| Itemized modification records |
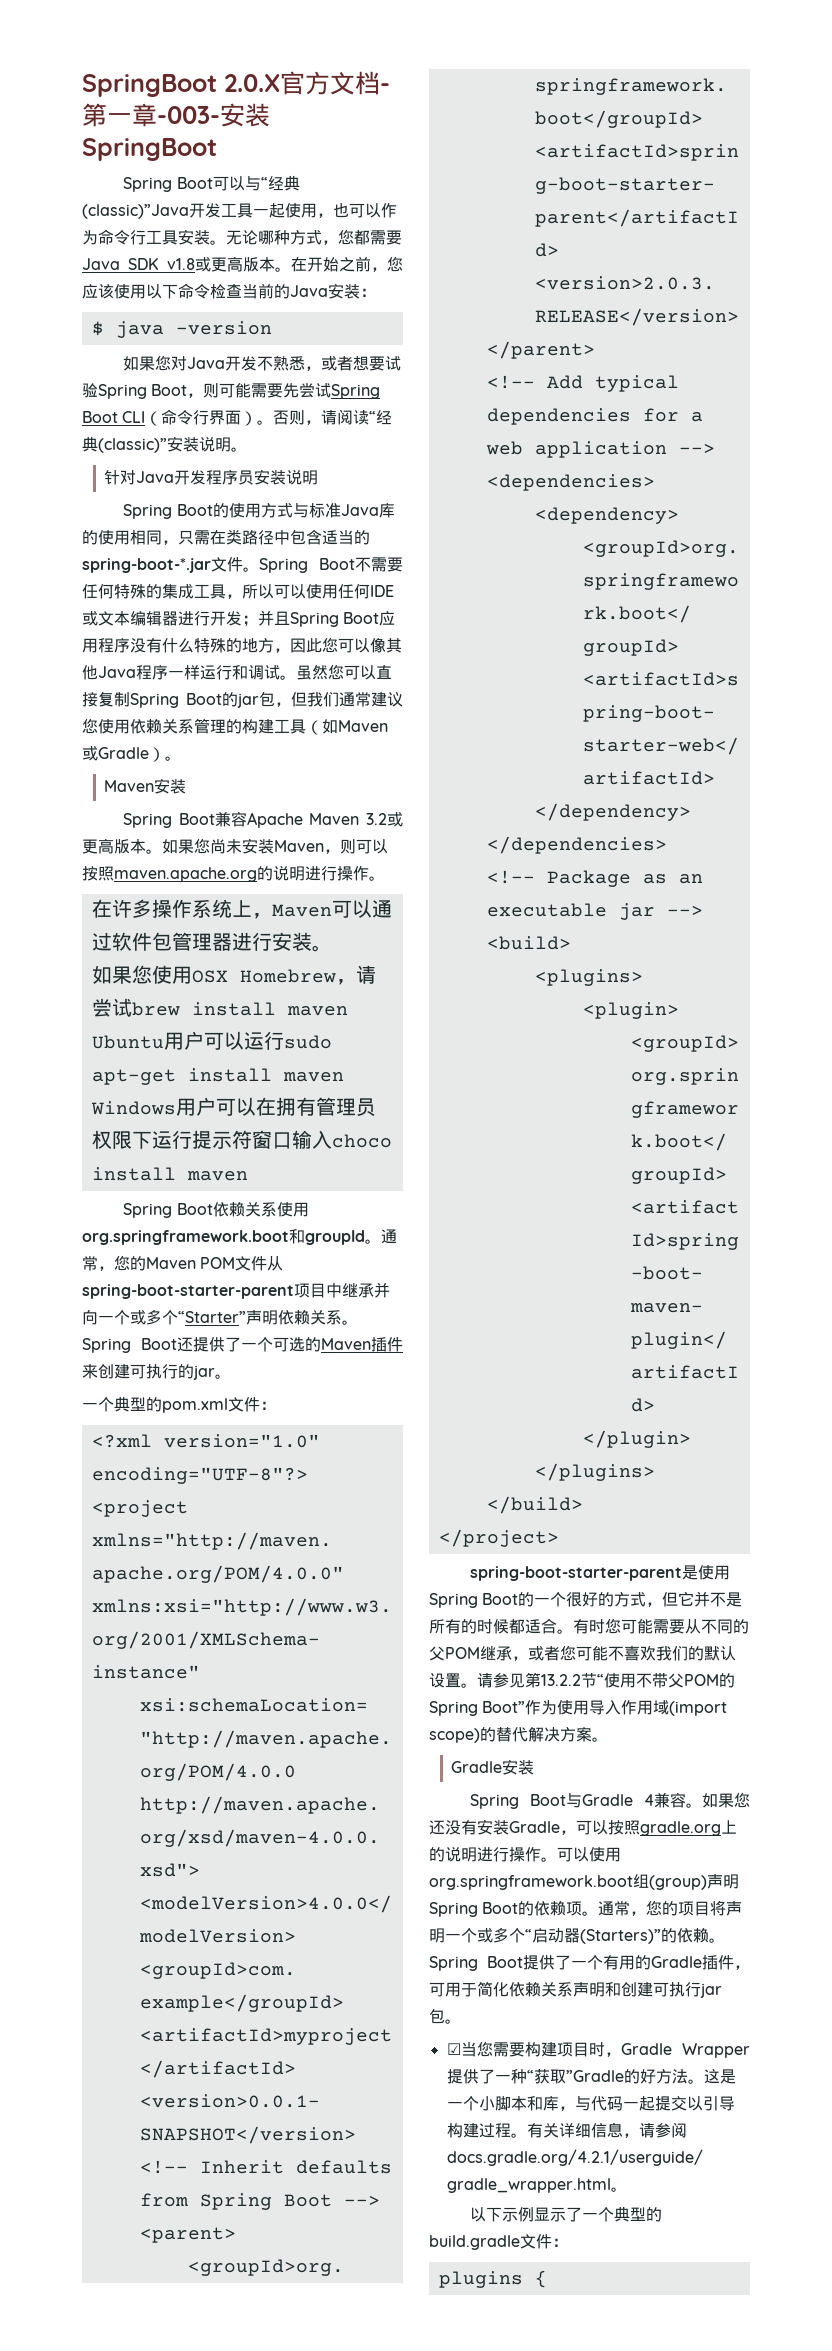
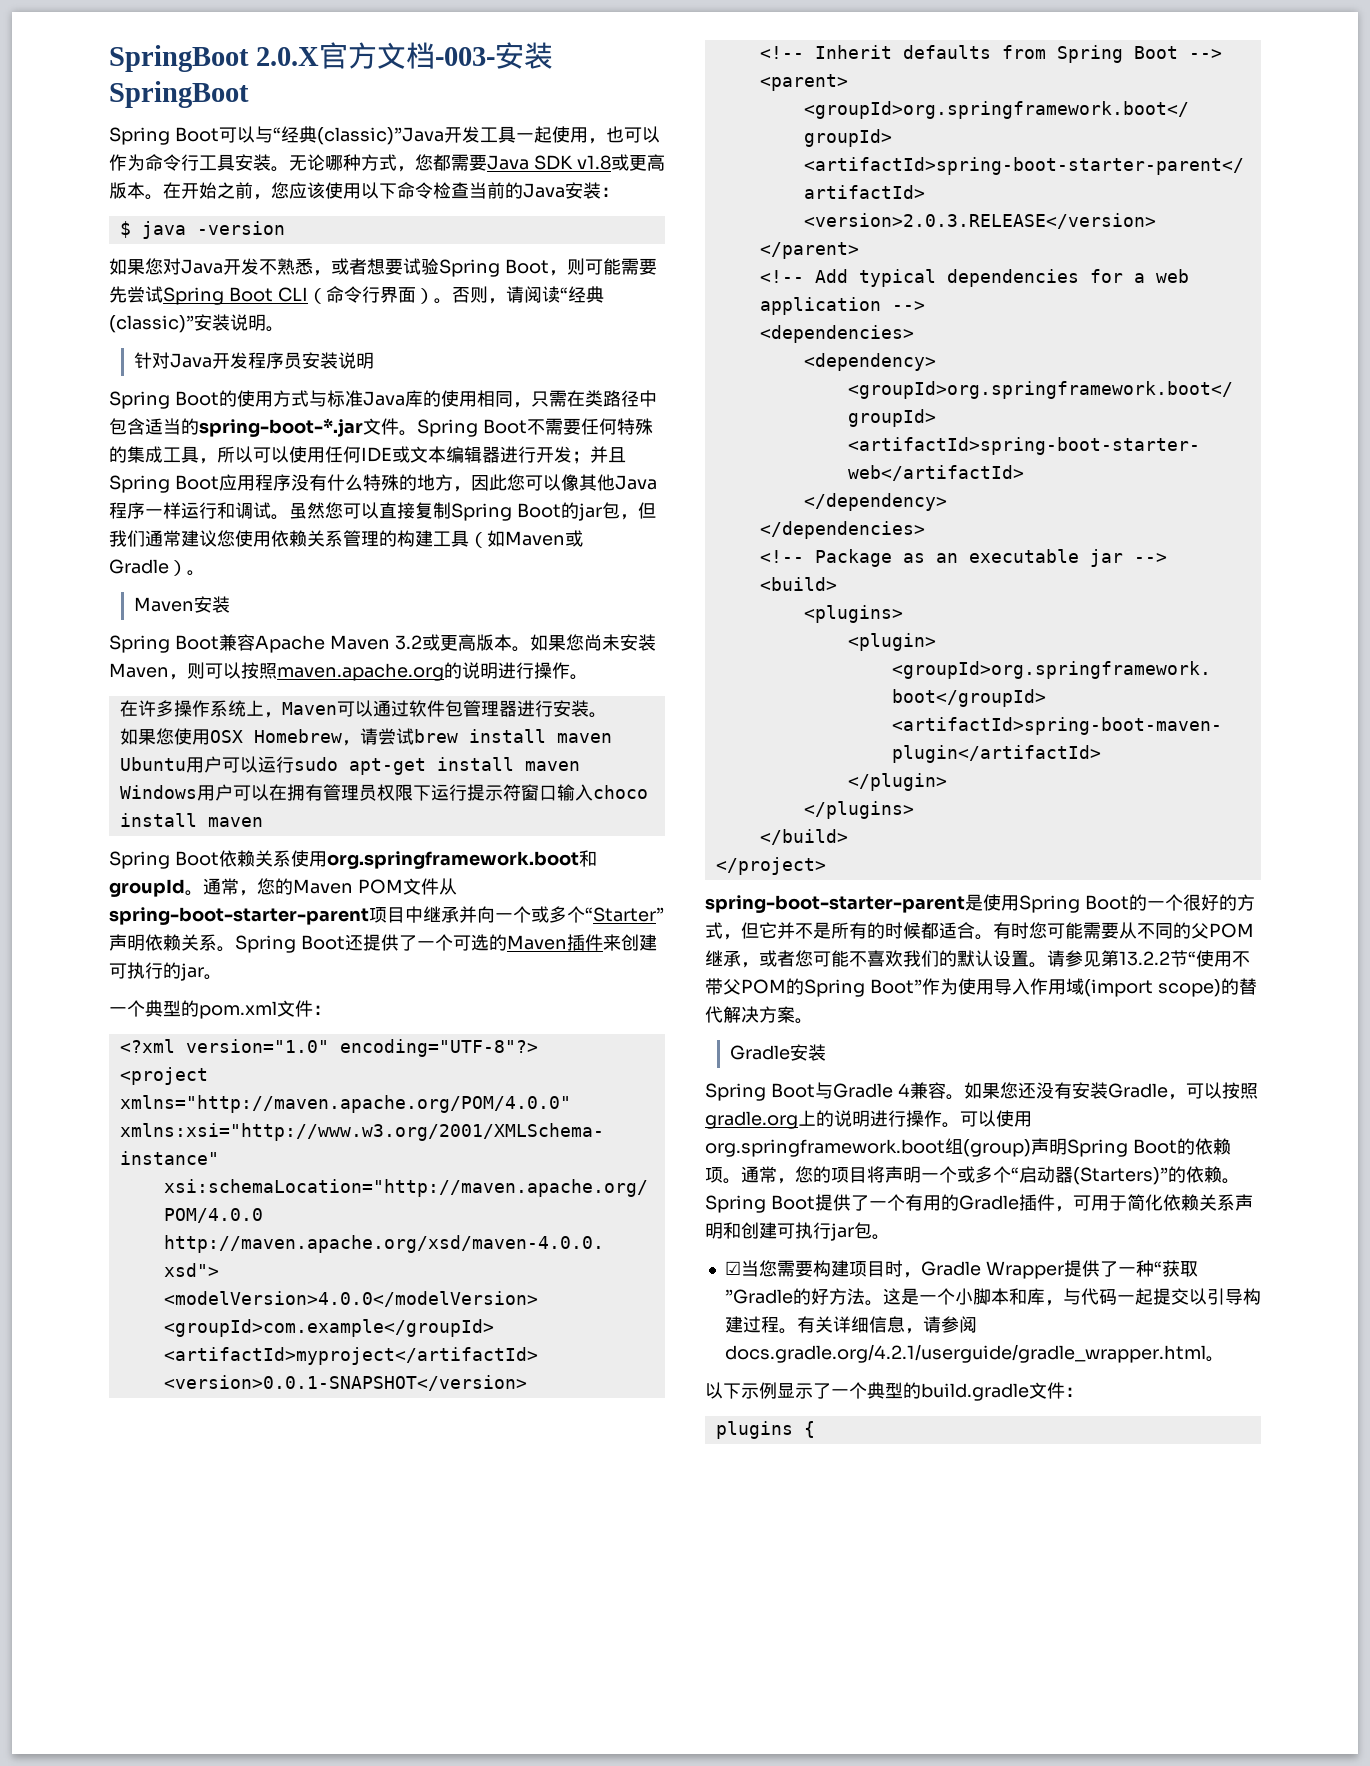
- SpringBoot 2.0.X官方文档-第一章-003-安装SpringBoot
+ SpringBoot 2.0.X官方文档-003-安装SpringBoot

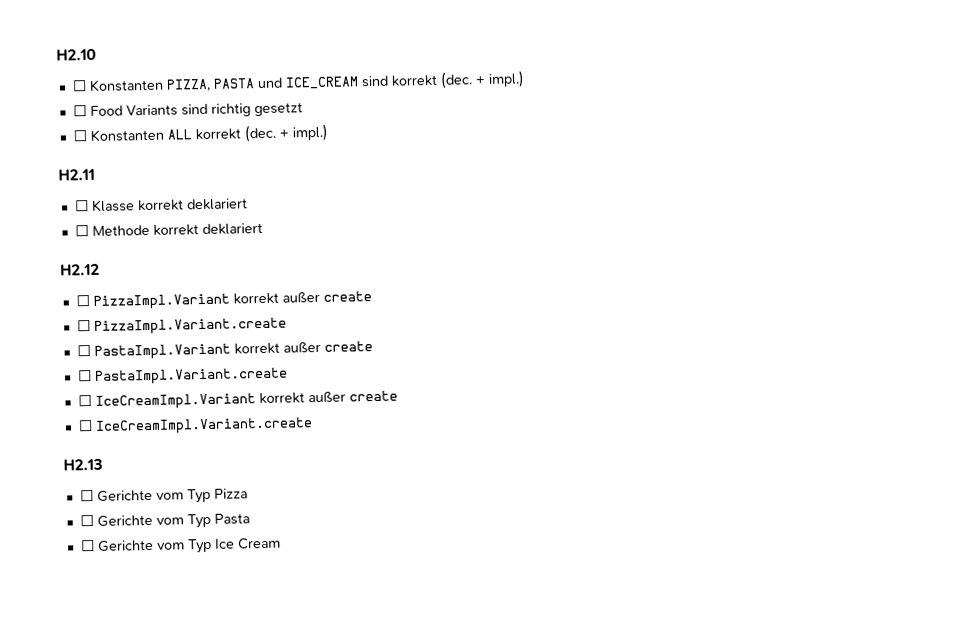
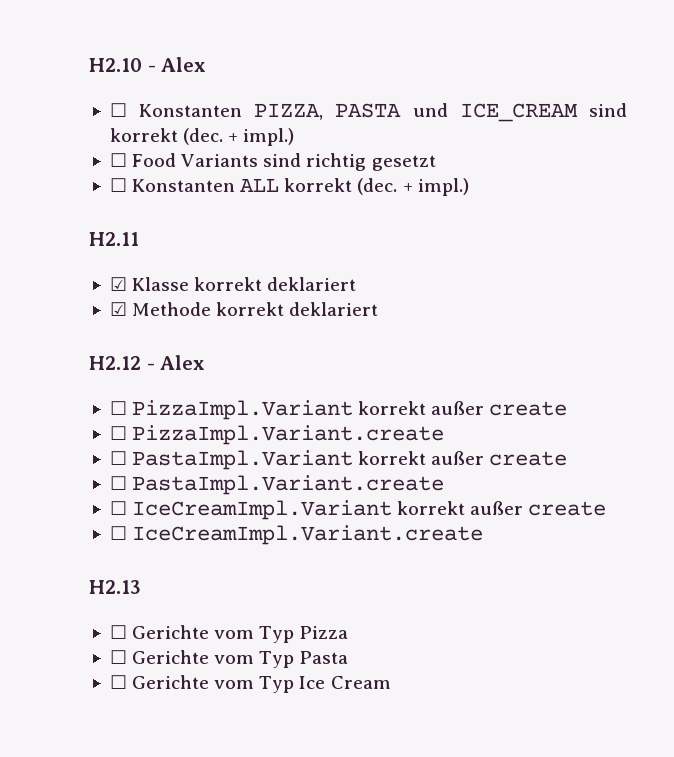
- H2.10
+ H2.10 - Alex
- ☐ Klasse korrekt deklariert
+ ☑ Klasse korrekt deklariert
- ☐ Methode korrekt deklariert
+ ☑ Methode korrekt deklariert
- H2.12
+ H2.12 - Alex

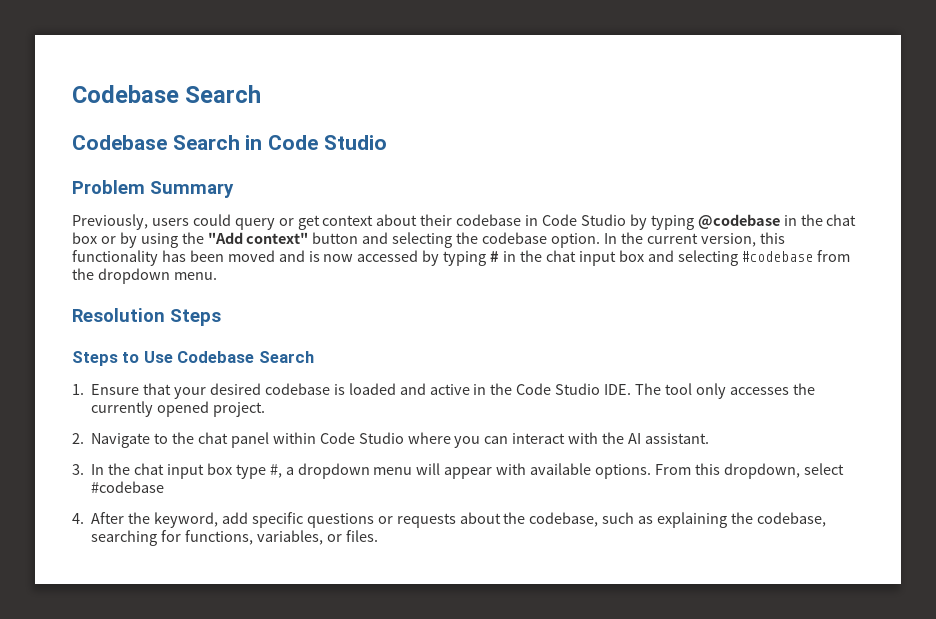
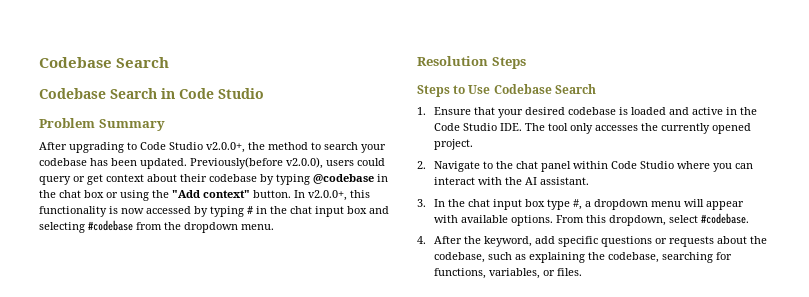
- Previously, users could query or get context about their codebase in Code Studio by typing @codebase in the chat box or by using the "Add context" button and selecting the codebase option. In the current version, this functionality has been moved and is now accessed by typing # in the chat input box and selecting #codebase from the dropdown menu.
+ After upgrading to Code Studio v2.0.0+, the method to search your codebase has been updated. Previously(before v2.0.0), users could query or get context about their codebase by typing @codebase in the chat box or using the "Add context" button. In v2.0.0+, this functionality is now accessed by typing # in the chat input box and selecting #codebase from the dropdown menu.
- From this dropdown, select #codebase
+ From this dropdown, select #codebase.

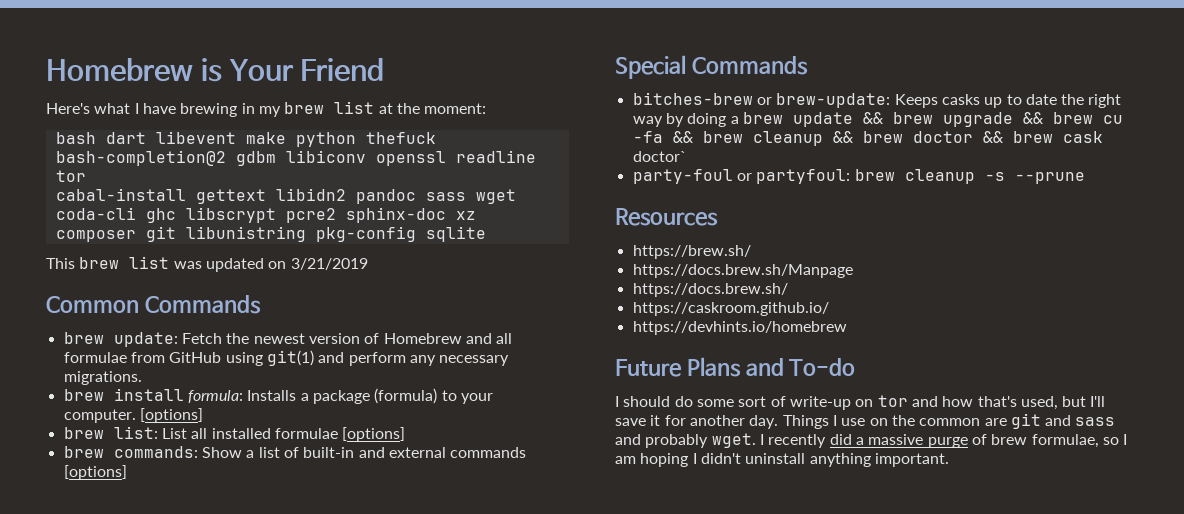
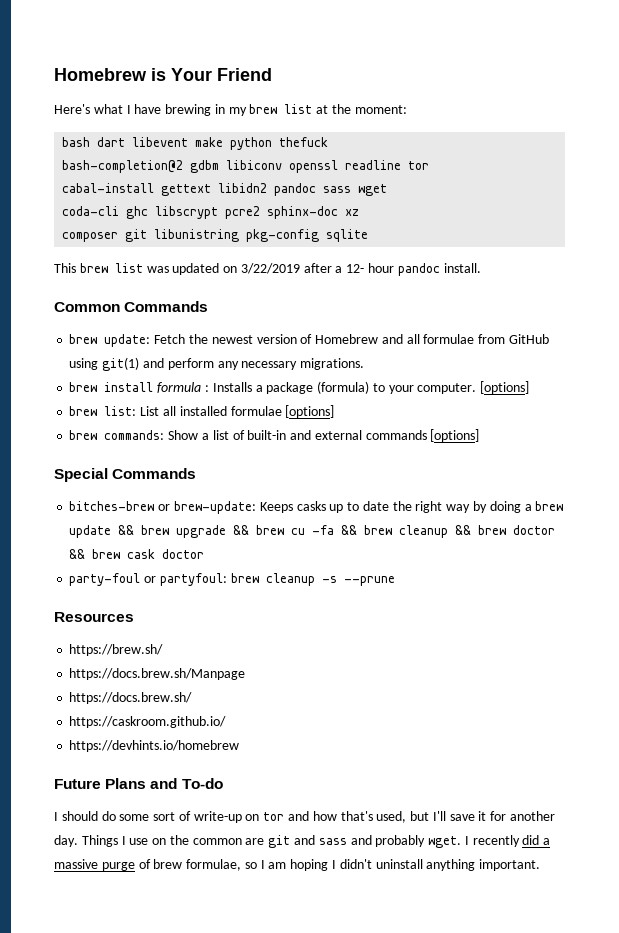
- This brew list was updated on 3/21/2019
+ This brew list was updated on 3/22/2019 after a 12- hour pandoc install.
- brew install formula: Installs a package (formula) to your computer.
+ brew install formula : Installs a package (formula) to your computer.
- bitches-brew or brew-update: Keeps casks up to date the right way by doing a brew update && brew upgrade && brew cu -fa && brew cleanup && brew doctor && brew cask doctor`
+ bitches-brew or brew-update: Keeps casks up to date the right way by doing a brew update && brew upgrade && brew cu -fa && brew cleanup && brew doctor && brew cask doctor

| EXERCISE BRIEF |
Reproduce the records above exactly, but only from the line with "H2.12 - Alex" up to and including the line with "hour pandoc install.". Leave the pictures out.

| EXERCISE SOLUTION |
+ H2.12 - Alex

- Previously, users could query or get context about their codebase in Code Studio by typing @codebase in the chat box or by using the "Add context" button and selecting the codebase option. In the current version, this functionality has been moved and is now accessed by typing # in the chat input box and selecting #codebase from the dropdown menu.
+ After upgrading to Code Studio v2.0.0+, the method to search your codebase has been updated. Previously(before v2.0.0), users could query or get context about their codebase by typing @codebase in the chat box or using the "Add context" button. In v2.0.0+, this functionality is now accessed by typing # in the chat input box and selecting #codebase from the dropdown menu.
- From this dropdown, select #codebase
+ From this dropdown, select #codebase.

- This brew list was updated on 3/21/2019
+ This brew list was updated on 3/22/2019 after a 12- hour pandoc install.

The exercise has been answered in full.